**Exercise:** Examine the data below and state how many lines contain "GUIDC", offering no other words.

★ ★ ★ ★

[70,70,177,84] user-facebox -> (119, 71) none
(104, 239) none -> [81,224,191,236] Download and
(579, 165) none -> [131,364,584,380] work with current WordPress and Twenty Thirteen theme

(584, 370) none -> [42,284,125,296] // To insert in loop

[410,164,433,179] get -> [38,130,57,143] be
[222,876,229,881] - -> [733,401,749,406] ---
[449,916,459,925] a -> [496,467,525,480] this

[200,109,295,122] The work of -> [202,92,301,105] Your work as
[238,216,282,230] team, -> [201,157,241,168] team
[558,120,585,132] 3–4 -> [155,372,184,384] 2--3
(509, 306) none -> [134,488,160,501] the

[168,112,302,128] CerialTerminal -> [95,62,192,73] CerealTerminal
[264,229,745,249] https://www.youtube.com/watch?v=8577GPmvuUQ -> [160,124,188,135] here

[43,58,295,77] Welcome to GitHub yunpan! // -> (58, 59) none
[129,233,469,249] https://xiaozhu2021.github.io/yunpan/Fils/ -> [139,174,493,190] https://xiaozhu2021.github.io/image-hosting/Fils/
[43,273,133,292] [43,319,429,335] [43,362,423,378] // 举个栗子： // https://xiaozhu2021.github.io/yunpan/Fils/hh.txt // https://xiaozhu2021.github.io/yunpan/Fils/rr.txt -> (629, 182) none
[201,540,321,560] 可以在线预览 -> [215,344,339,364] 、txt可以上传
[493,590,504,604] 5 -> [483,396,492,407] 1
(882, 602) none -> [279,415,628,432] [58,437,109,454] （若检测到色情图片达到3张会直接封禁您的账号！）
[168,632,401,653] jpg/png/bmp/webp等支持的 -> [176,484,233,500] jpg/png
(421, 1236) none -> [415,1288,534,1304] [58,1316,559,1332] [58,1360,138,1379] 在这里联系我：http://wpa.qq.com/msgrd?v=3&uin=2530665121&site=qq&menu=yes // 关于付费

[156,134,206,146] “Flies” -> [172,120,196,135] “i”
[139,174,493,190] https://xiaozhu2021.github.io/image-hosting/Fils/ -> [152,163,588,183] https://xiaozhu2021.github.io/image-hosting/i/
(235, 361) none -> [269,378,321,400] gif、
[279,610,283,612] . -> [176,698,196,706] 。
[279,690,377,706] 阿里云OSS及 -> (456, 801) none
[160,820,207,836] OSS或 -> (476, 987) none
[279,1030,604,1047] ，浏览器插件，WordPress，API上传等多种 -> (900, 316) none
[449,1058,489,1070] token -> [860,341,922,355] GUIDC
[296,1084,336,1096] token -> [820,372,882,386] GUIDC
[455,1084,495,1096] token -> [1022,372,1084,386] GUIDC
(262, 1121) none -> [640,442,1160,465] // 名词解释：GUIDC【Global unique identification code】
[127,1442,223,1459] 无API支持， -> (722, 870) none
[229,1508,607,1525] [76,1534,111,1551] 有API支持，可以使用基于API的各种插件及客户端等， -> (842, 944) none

★ ★ ★ ★

**Written answer:** 4